Background:
Cyclodextrins (CDs) are commonly used host molecules of inclusion complex. However, due to the lack of sensitive method to determine CDs, the absorption process of CDs remains unclear.
Objective:
In this study, oleuropein (OL) inclusion complex employing hydroxylpropyl-beta-cyclodextrin (HP-beta-CD) as host molecules was prepared and the formation of inclusion complex was ascertained by FT-IR and DSC. A spectrophotometry was established for the determination of HP-beta-CD, based on the fact that the absorbance of phenolphthalein (PP) decreased in the presence of HP-beta-CD.
Methods:
The assay conditions were optimized to augment the method sensitivity.

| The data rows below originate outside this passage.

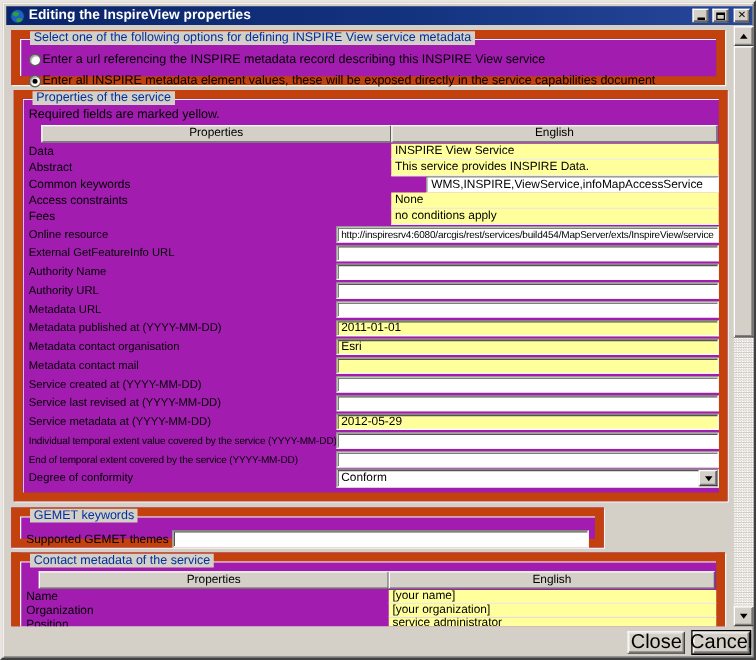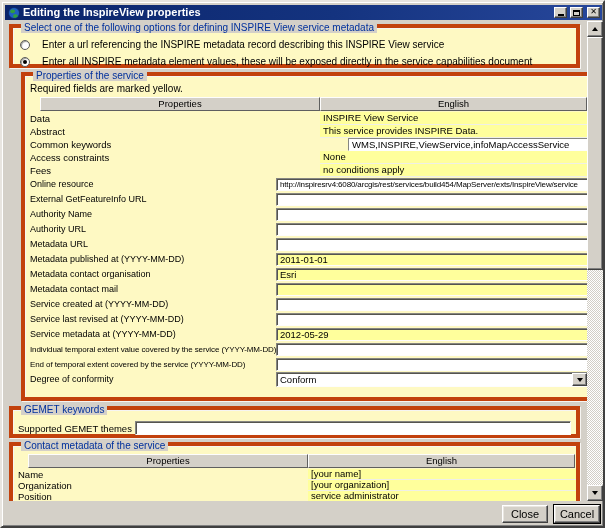"Select one of the following" .group { background: #fef9c3 -> #a21caf; border: 4px solid #c2410c -> 7px solid #c2410c }
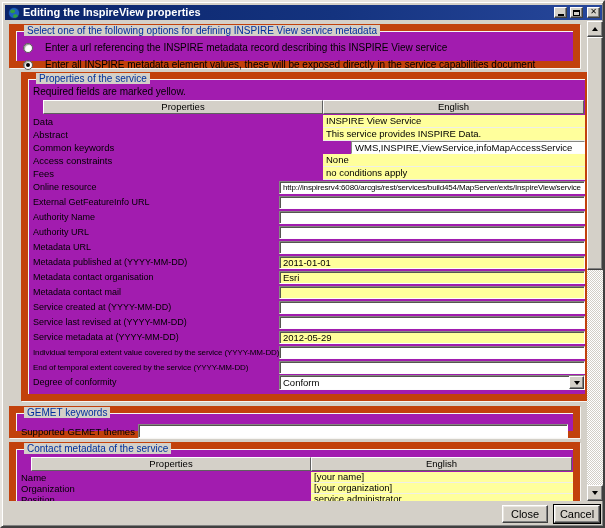"Enter a url referencing the" .radio-row { gap: 12px -> 1px }
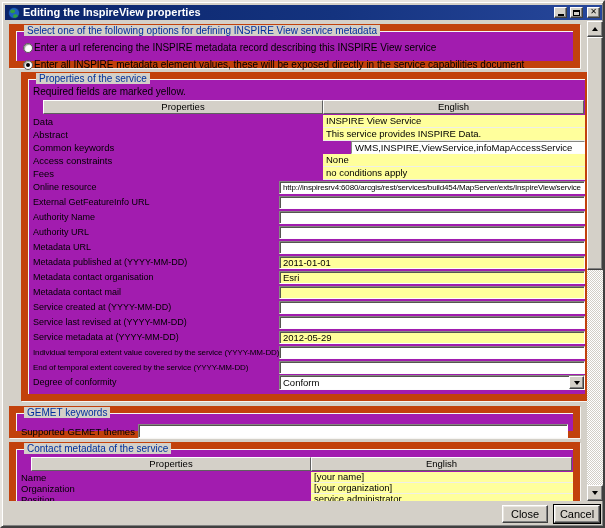"Properties of the service" .g2 { left: 16px -> 6px }
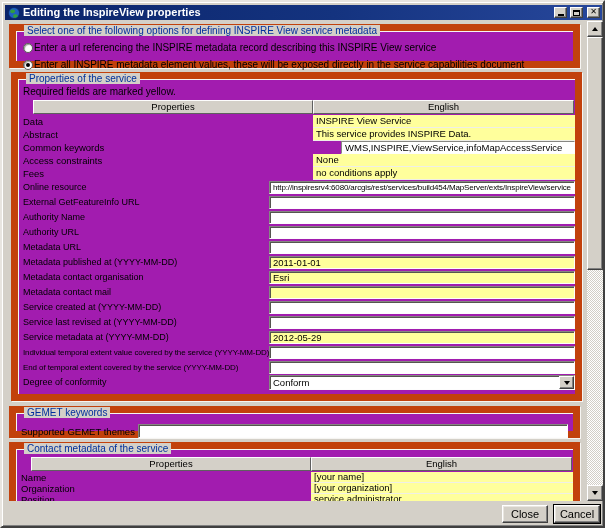"GEMET keywords" .g3 { width: 571px -> 474px }
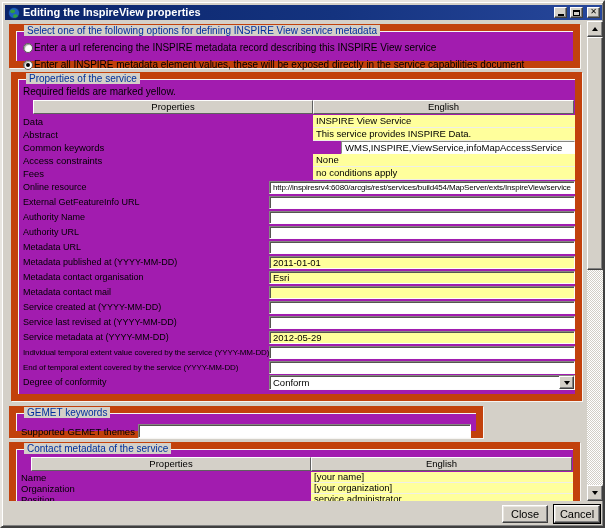"Close" .btn { font-size: 11px -> 16px }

Molecular docking was employed to verify the strong interaction between PP and HP-beta-CD. The permeation process of free HP-beta-CD, HP-beta-CD of OL inclusion complex, free OL, and OL in the inclusion complex, was examined, respectively, using an in vitro mouse small intestine model.
Results:
Though HP-beta-CD possessed hydrophilic outside shell, it could permeate through mouse small intestine quickly with cumulative permeating amount over 90% in 2 h. Free HP-beta-CD, the host molecule HP-beta-CD, and guest molecule OL of the inclusion complex exhibited the consistent permeating profiles across mouse small intestine.
Conclusion:
The approach for the determination of HP-beta-CD was accurate and precise (%RSD=2.98).